Compte rendu analytique officiel du 19 décembre 2008

Rappel au Règlement

M. Bernard Vera. - Pendant que nous examinons la prise en compte des panneaux photovoltaïques au titre de la taxe professionnelle, les vraies questions sont traitées dans l'ombre. En effet, des informations insistantes nous parviennent sur le démantèlement accéléré du groupe Caisse des dépôts, malgré les -ou à cause des- déclarations à la presse économique faites par son président.

Cette opération, qui prend une allure insoupçonnée, utilise la banalisation du Livret A et les modifications statutaires inscrites dans la loi de modernisation économique. Ainsi, Icade, la société immobilière du groupe, dont 39 % du capital est détenu par des fonds de pension, entend céder dans les meilleurs délais 35 000 logements locatifs sociaux.

Étant une société d'investissement immobilier cotée (SIIC), Icade bénéficie d'un régime fiscal qui démontre encore une fois son caractère pernicieux : on vend un patrimoine locatif largement amorti pour dégager des plus-values exonérées par application du régime fiscal propre aux SIIC. On ne vend pas nécessairement aux locataires, mais à qui voudra bien acheter.

Un désastre social est donc imminent, afin de redistribuer la moitié des plus-values aux actionnaires. Dans les villes où la Caisse des dépôts est le principal constructeur de logements sociaux, la population résidente peut s'attendre à de profonds bouleversements, simplement pour que les actionnaires minoritaires d'Icade perçoivent des dividendes !

Mais la Caisse des dépôts a aussi besoin de liquidités pour participer au fameux Fonds stratégique d'investissement destiné à devenir l'outil du plan de relance économique, car cette cession-capitalisation est mise en oeuvre pour pallier les insuffisances d'un capitalisme de plus en plus défaillant. Tout se trame parce que la Caisse des dépôts ne peut en l'état faire face au financement demandé par l'Élysée.

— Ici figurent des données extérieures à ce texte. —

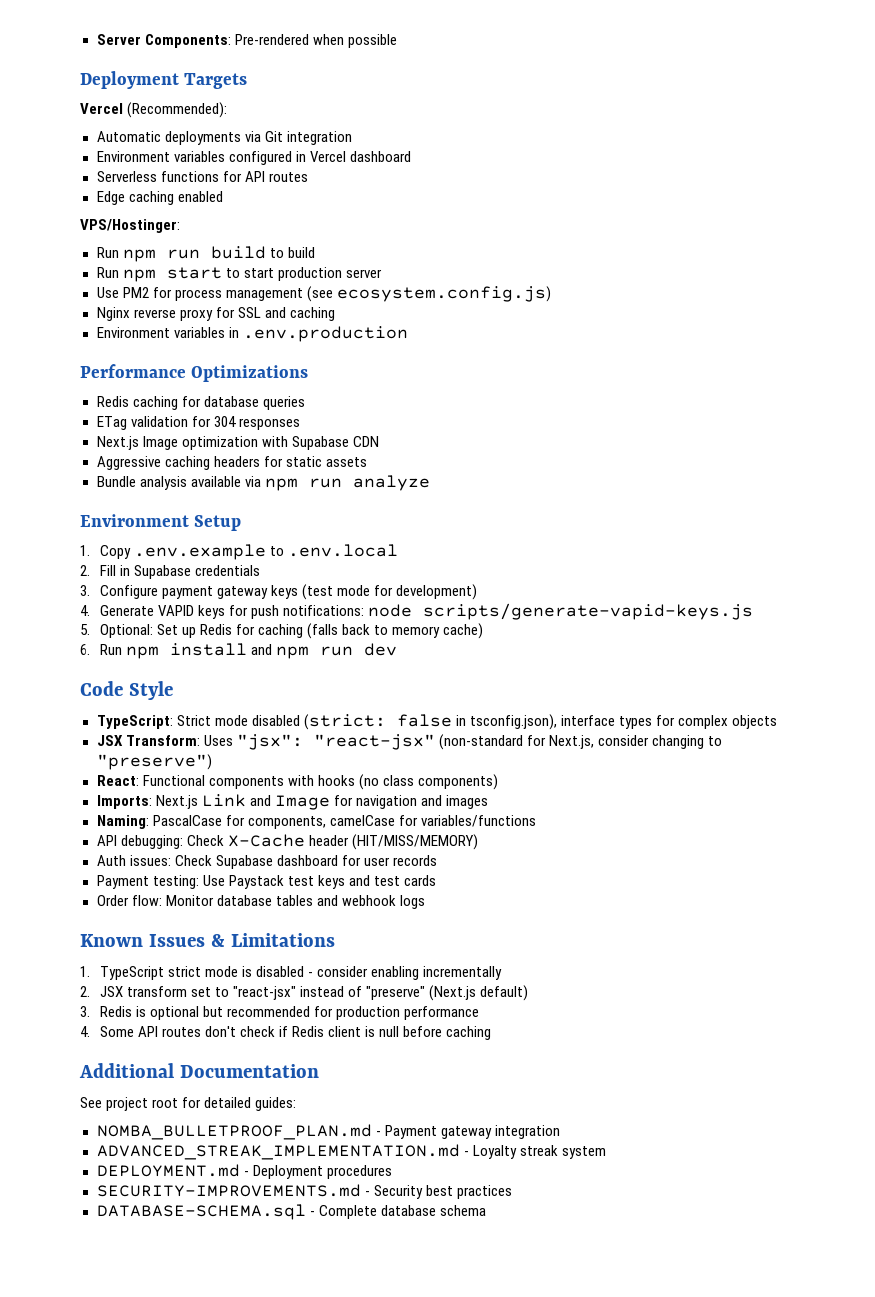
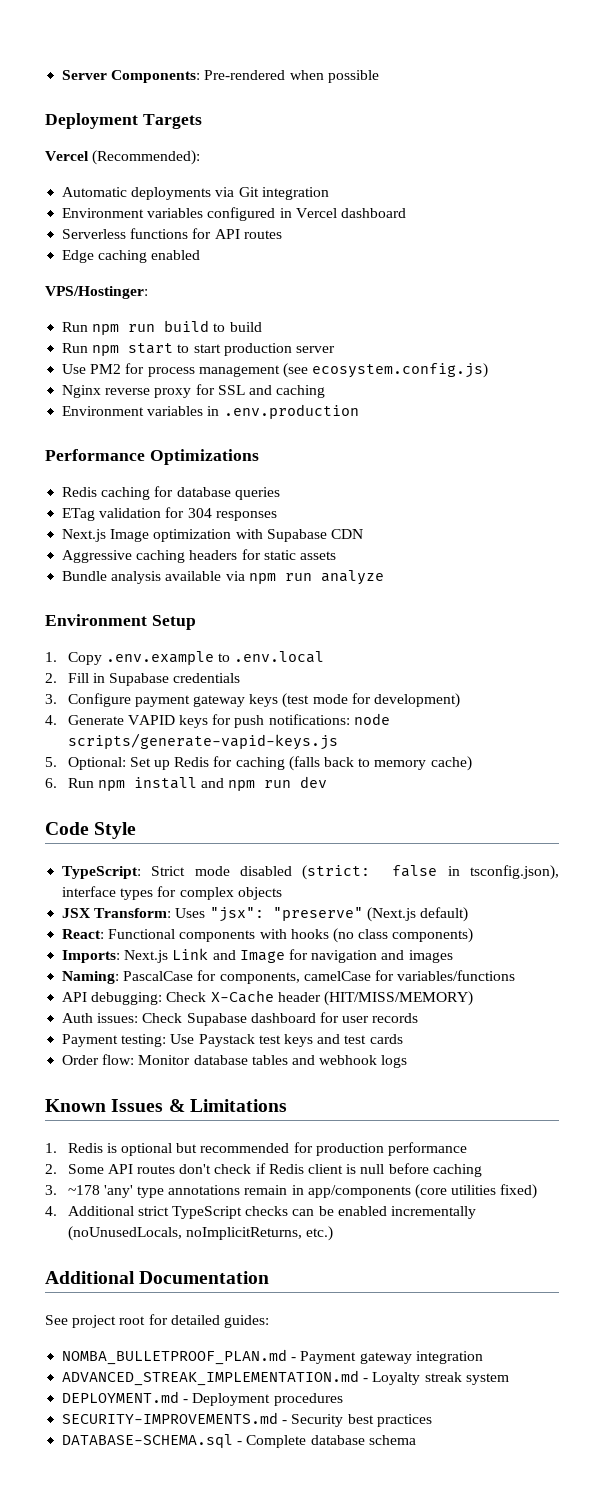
- JSX Transform: Uses "jsx": "react-jsx" (non-standard for Next.js, consider changing to "preserve")
+ JSX Transform: Uses "jsx": "preserve" (Next.js default)
- 1. TypeScript strict mode is disabled - consider enabling incrementally
- 2. JSX transform set to "react-jsx" instead of "preserve" (Next.js default)
- 3. Redis is optional but recommended for production performance
+ 1. Redis is optional but recommended for production performance
- 4. Some API routes don't check if Redis client is null before caching
+ 2. Some API routes don't check if Redis client is null before caching
+ 3. ~178 'any' type annotations remain in app/components (core utilities fixed)
+ 4. Additional strict TypeScript checks can be enabled incrementally (noUnusedLocals, noImplicitReturns, etc.)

Pendant ce temps, les banques distributrices du Livret A pourront jouir d'une centralisation des dépôts moins exigeante que celle imposée à La Poste et au réseau des caisses d'épargne.

Vu l'importance des enjeux, nous insistons pour que le Gouvernement assure un financement transparent de son plan de relance et préserve la nature sociale du patrimoine locatif du groupe Caisse des dépôts.